Diana was one of the Justice Society members ambushed by her earth's Superman (under the control of the Ultra Humanite) and drowned in Koehaha, the river of evil. She, Superman, Hawkman, Green Lantern, Robin and the Atom committed a number of crimes as they sought to act on their deepest desires, and fought their children/proteges (the newly formed Infinity Inc) in the process. Diana fought her daughter to a standstill and nearly killed Hawkman's son, the Silver Scarab, as she sought to rob a museum. Her goal was to obtain a rare herb said to confer eternal life and give it to her husband so that she would not have to face decades alone when Steve inevitably died before she did. She accidentally injured Steve in the battle and took him to Paradise Island for healing. Eventually, Diana and her teammates were freed from the water's influence and she went back to her retirement with a recovering Steve

====Crisis on Infinite Earths====
Diana continued in her role as an elder stateswoman in the superhero community until the Crisis on Infinite Earths came to Earth-Two and erased its existence. She fought well and was protected from erasure at the end of the crisis by ascending to Mount Olympus with her husband. Both were forgotten by the history of the new Primary Earth, except for their daughter (who was reformatted into the new universe as the daughter of Helena Kosmatos: Fury of World War II).

====Infinite Crisis====

When the new, post-crisis Wonder Woman broke up a riot in Boston, she was interrupted by a woman she thought was her mother (Queen Hippolyta); Hippolyta was the golden-age Wonder Woman via time travel in her continuity. The intruder identified herself as Earth-Two Wonder Woman Diana Prince, who left Mount Olympus to guide Diana. She advised her post-Crisis counterpart to be "the one thing you haven't been for a very long time...human". She urged Diana to intervene in a fight between Superman and his counterpart, Kal-L. Having left Mount Olympus, with her gods' blessings gone, Diana Prince faded away.
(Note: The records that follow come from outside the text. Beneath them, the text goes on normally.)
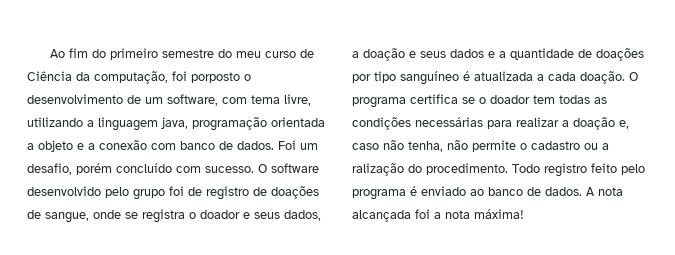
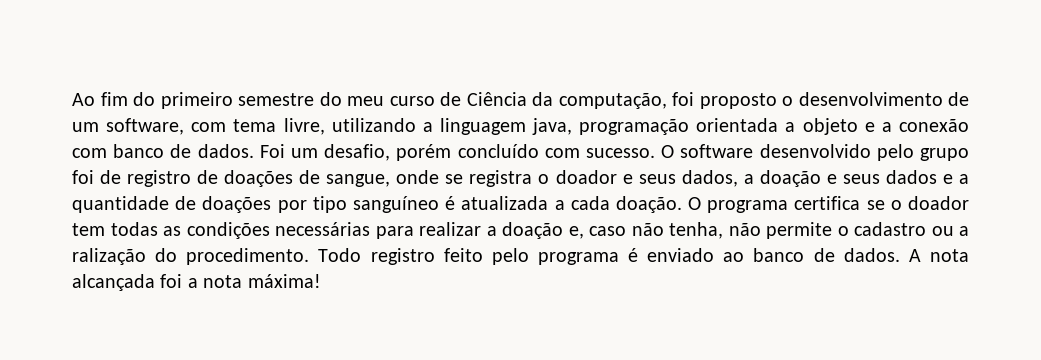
- Ao fim do primeiro semestre do meu curso de Ciência da computação, foi porposto o desenvolvimento de um software, com tema livre, utilizando a linguagem java, programação orientada a objeto e a conexão com banco de dados.
+ Ao fim do primeiro semestre do meu curso de Ciência da computação, foi proposto o desenvolvimento de um software, com tema livre, utilizando a linguagem java, programação orientada a objeto e a conexão com banco de dados.

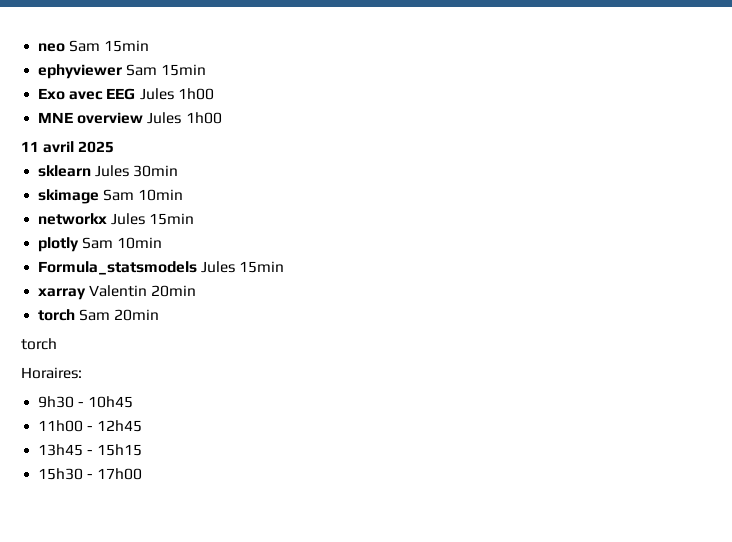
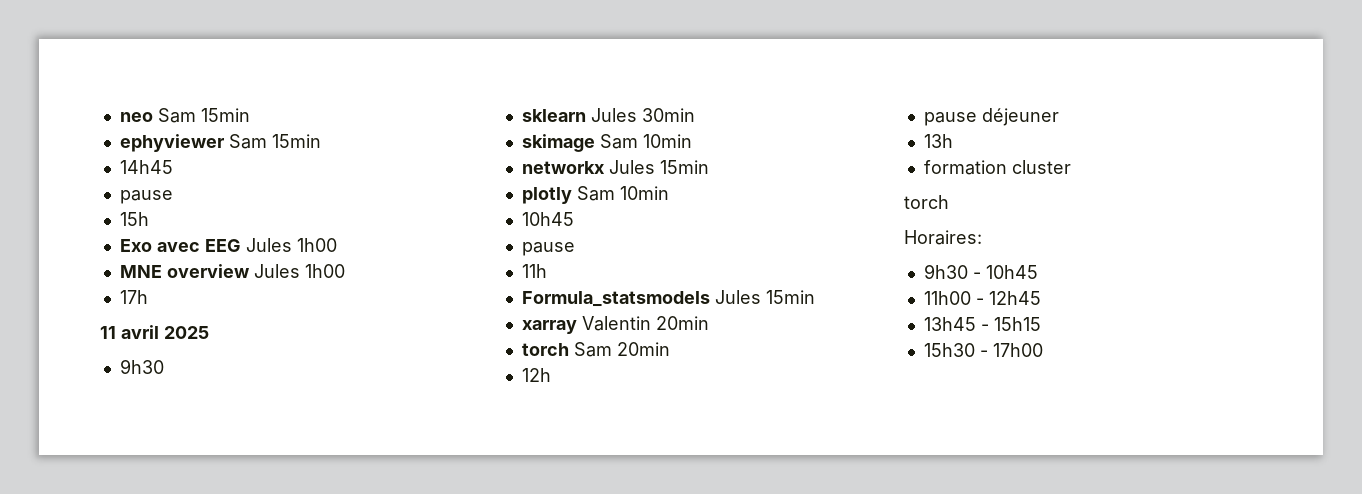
+ 14h45
+ pause
+ 15h
+ 17h
  11 avril 2025
+ 9h30
  plotly Sam 10min
+ 10h45
+ pause
+ 11h
+ 12h
+ pause déjeuner
+ 13h
+ formation cluster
===Wonder Woman (Earth-One)===
====Volume One====
The demigod Hercules has captured Queen Hippolyta and several other Amazons, degrading the queen in front of her subjects. Hippolyta begs for aid from Aphrodite, who reveals that Hippolyta must reclaim her girdle to protect from harm against Hercules. She does so, and seduces Hercules long enough to break his neck with her own chains. She then frees her fellow Amazons and defeat Hercules's band of soldiers. The queen once again prays to Aphrodite to retire the Amazons from the world of man.
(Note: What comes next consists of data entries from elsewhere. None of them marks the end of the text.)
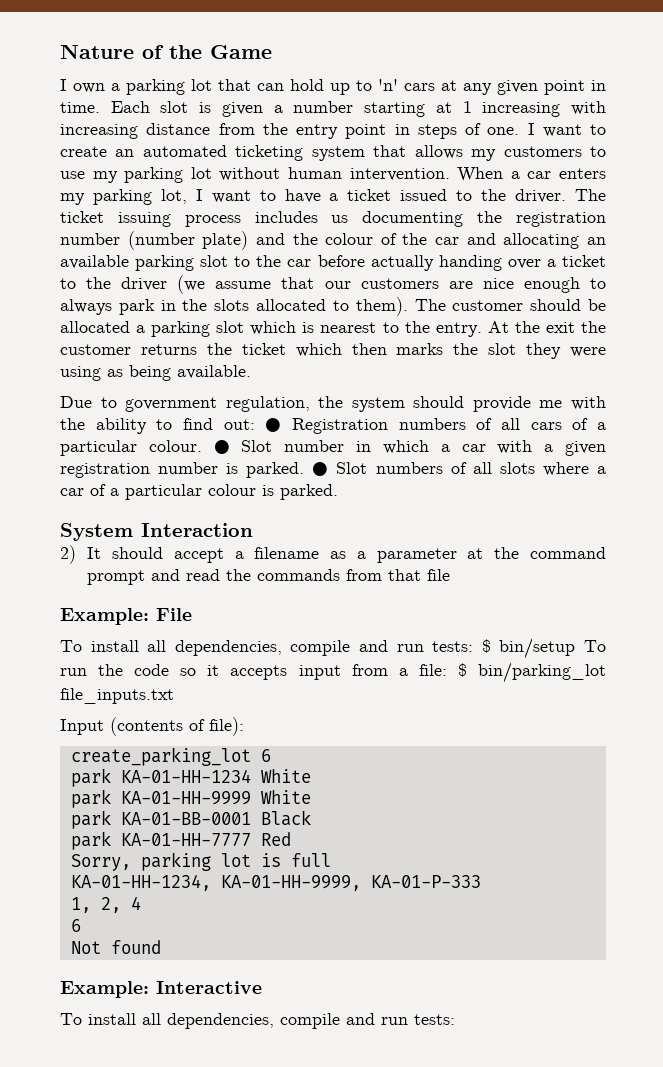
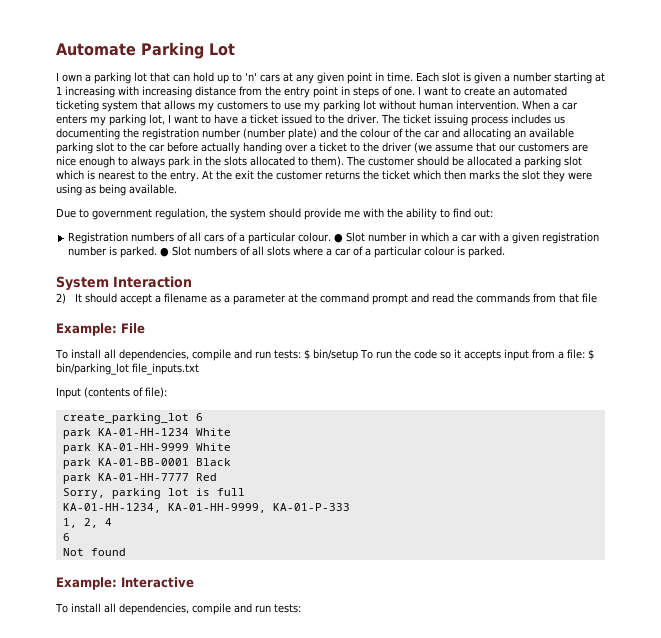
- Nature of the Game
+ Automate Parking Lot
- Due to government regulation, the system should provide me with the ability to find out: ● Registration numbers of all cars of a particular colour.
+ Due to government regulation, the system should provide me with the ability to find out:
+ Registration numbers of all cars of a particular colour.

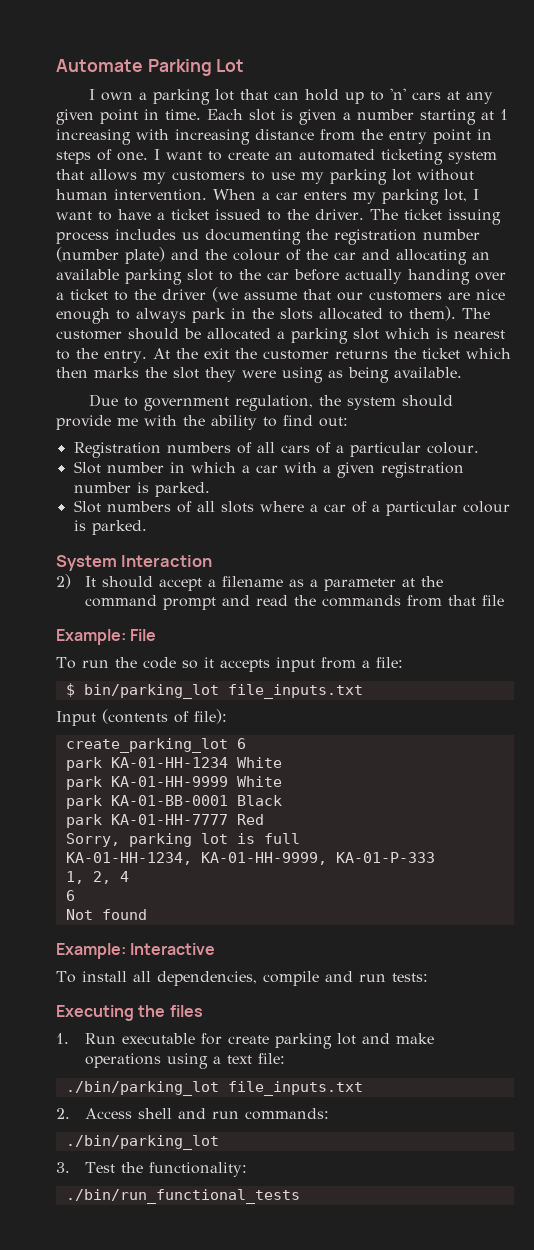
- Registration numbers of all cars of a particular colour. ● Slot number in which a car with a given registration number is parked. ● Slot numbers of all slots where a car of a particular colour is parked.
+ Registration numbers of all cars of a particular colour.
+ Slot number in which a car with a given registration number is parked.
+ Slot numbers of all slots where a car of a particular colour is parked.
- To install all dependencies, compile and run tests: $ bin/setup To run the code so it accepts input from a file: $ bin/parking_lot file_inputs.txt
+ To run the code so it accepts input from a file:
+ $ bin/parking_lot file_inputs.txt
+ Executing the files
+ 1. Run executable for create parking lot and make operations using a text file:
+ ./bin/parking_lot file_inputs.txt
+ 2. Access shell and run commands:
+ ./bin/parking_lot
+ 3. Test the functionality:
+ ./bin/run_functional_tests

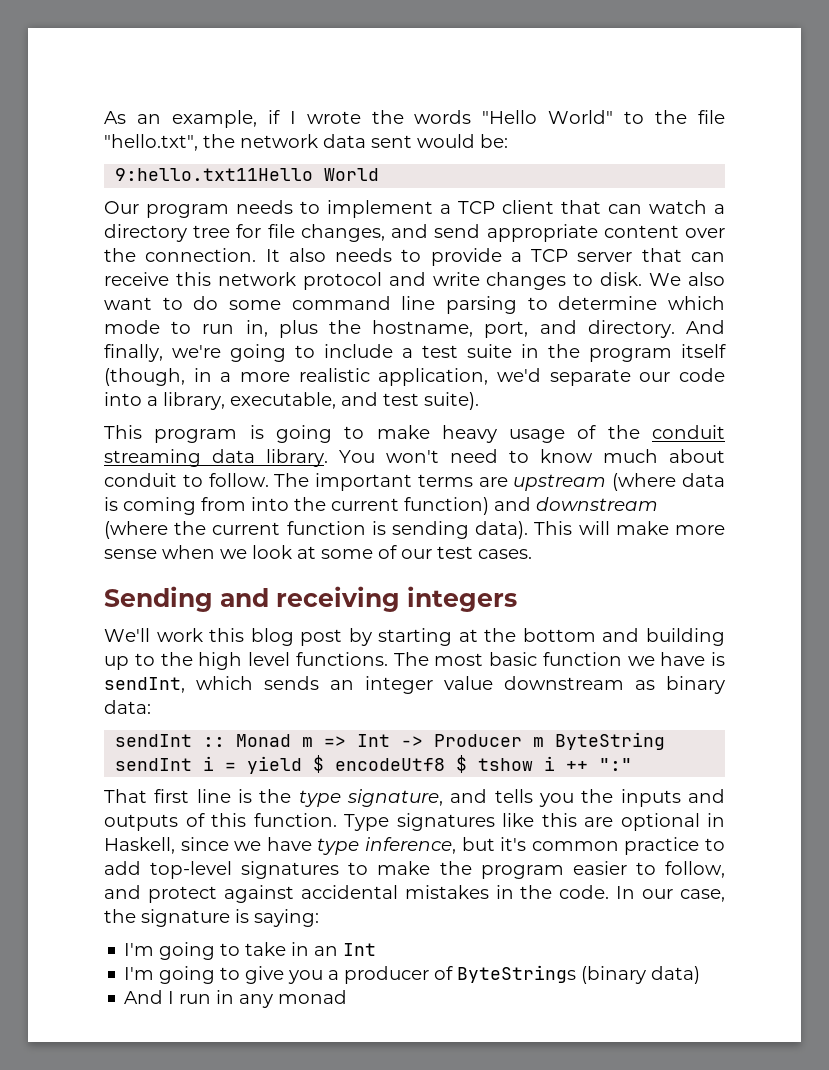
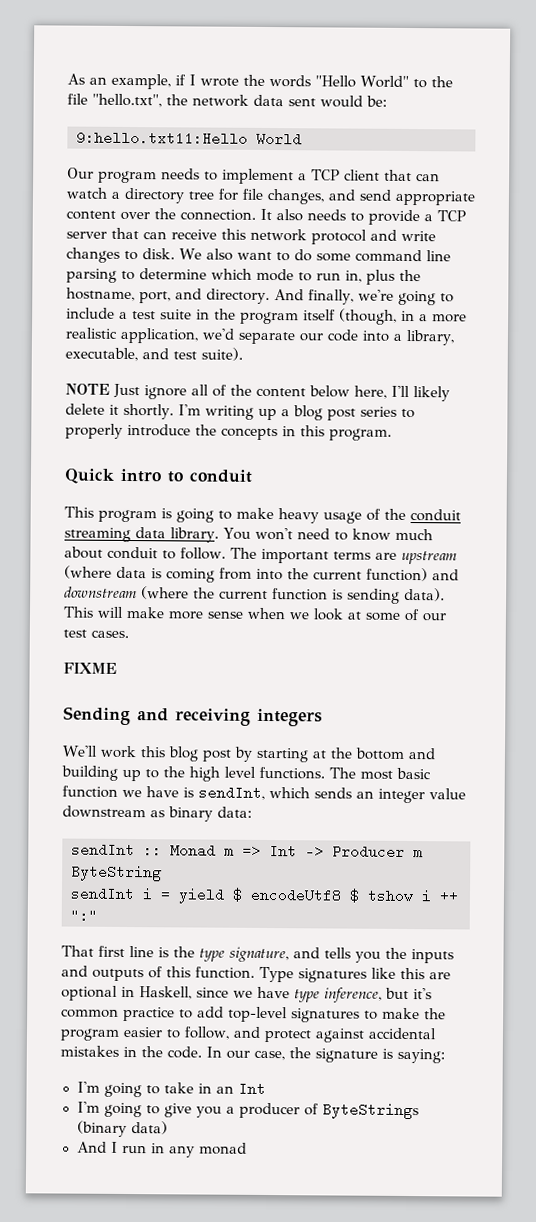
- 9:hello.txt11Hello World
+ 9:hello.txt11:Hello World
+ NOTE Just ignore all of the content below here, I'll likely delete it shortly. I'm writing up a blog post series to properly introduce the concepts in this program.
+ Quick intro to conduit
+ FIXME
3,000 years later, Wonder Woman returns to Paradise Island where she is placed under arrest for consorting in "man's world". The trial is witnessed by the Fates, as well as a crowd of Amazons including Nubia. Diana begins her story by recalling a moment with Althea, keeper of the Purple Ray. Diana uses the ray to heal Dindra, an injured deer. Althea asks if Diana will participate in the games to honor the goddess Diana, but she replies that her mother Hippolyta does not wish her to as she would have an unfair advantage with her powers. During the festival, Diana appears wearing the lion headdress of Hercules, then runs off while the others chase after her. Diana travels to the shore, where she finds a man who falls to the ground.
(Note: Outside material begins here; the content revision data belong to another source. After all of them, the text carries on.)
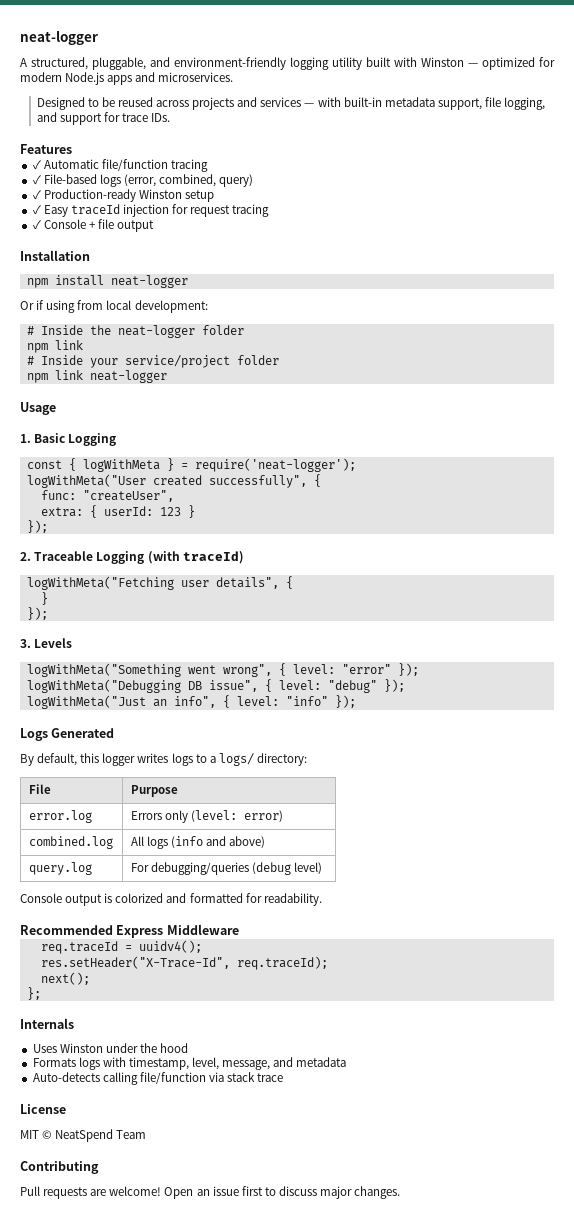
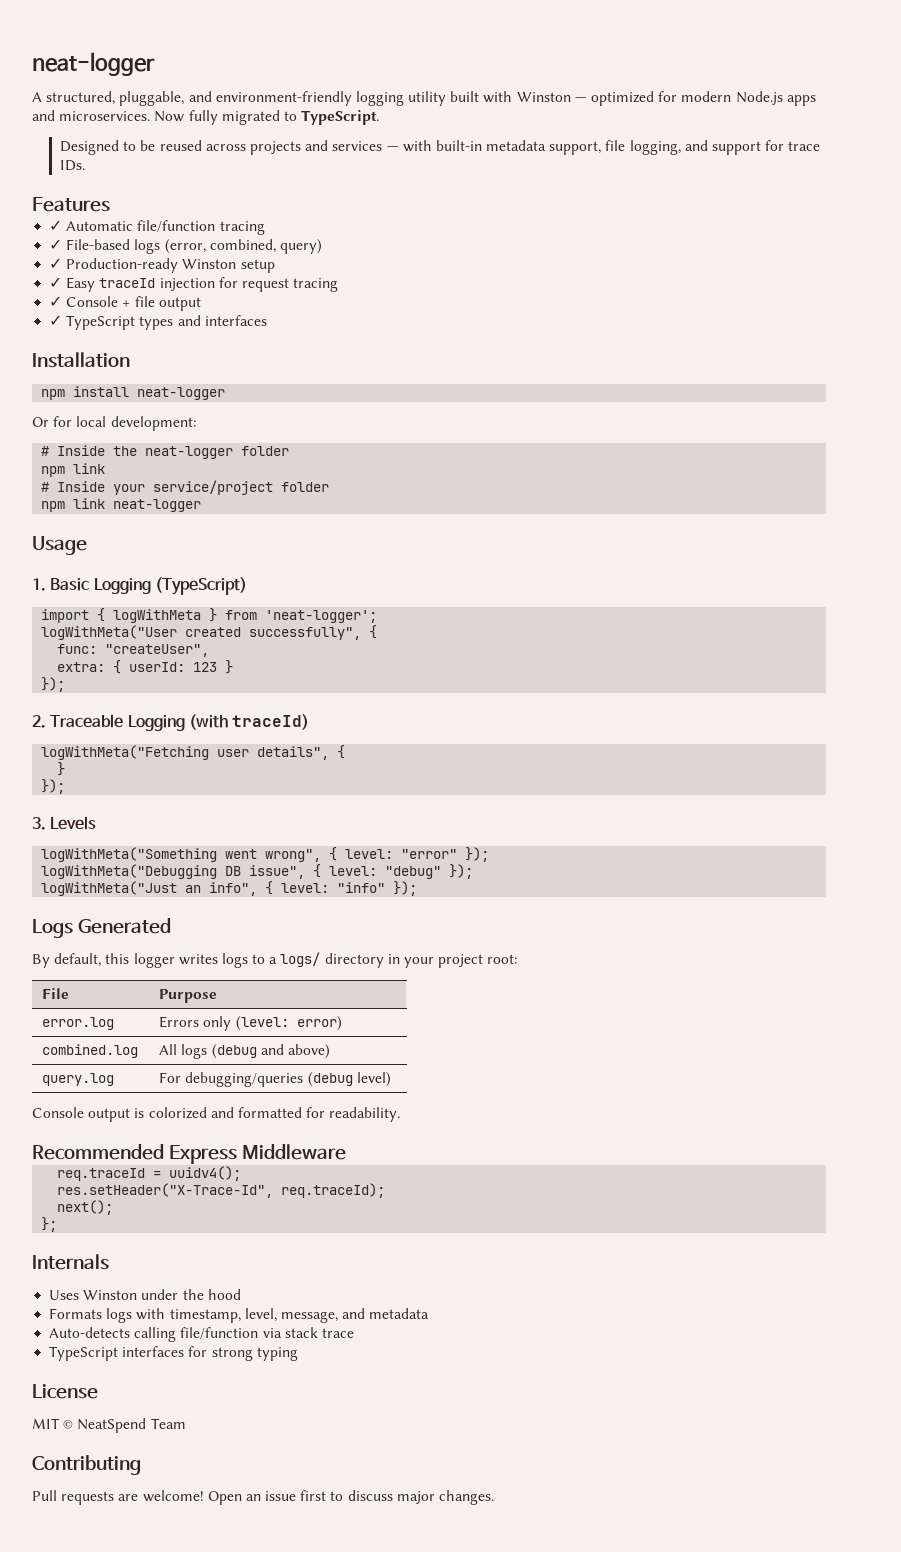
+ Now fully migrated to TypeScript.
+ ✓ TypeScript types and interfaces
- Or if using from local development:
+ Or for local development:
- 1. Basic Logging
- const { logWithMeta } = require('neat-logger');
+ 1. Basic Logging (TypeScript)
+ import { logWithMeta } from 'neat-logger';
- By default, this logger writes logs to a logs/ directory:
+ By default, this logger writes logs to a logs/ directory in your project root:
- combined.log | All logs (info and above)
+ combined.log | All logs (debug and above)
+ TypeScript interfaces for strong typing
In the present time, Hippolyta calls Althea forward to testify. Althea explains that she went to identify a noise in her laboratory, but when she returned, the Purple Ray had disappeared, suggesting Diana took it. Diana reveals she took the ray to heal the man, Steve Trevor. She later challenged the champion Mala to a battle. Diana wins, and claims Mala's swan plane. Later, Hippolyta scolds Diana for her actions. She smells a familiar fragrance on Diana, then realizes it must be a man. After Diana leaves, she orders the Amazons to search out Paradise Island and find him.

Elsewhere, Diana leads Steve to the swan plane, but is ambushed by Mala and several others. Mala is then called to testify in the present time. She angrily states that Diana broke tradition. Mala chases after Diana's plane but Diana manages to escape. Mala returns to Hippolyta, who plans to recruit Medusa from the Underworld.

Diana flies Steve back to the United States and brings him to a hospital. While in the hospital, Diana finds many elderly women who are dying and begins to panic. She attempts to flee, but she is confronted by several soldiers. She fights them off, then decides to leave. In the present, Etta Candy, called Beth, is summoned to testify. She recalls her first meeting with Diana: the bus carrying her and the Holliday Girls crashes and falls off a cliff, but Diana saves them. Beth scolds Hippolyta for her treatment of her daughter.

Later, Steve is questioned by authorities until Diana and the Holliday Girls appear. Steve then coins the name "Wonder Woman" for the Amazon. Beth then remembers how she created Wonder Woman's costume for her. Soon after, Medusa attacks the hotel they were staying in and turns Steve into stone. The Amazons confront Diana and order her to come with them. She does so, under the promise of a trial.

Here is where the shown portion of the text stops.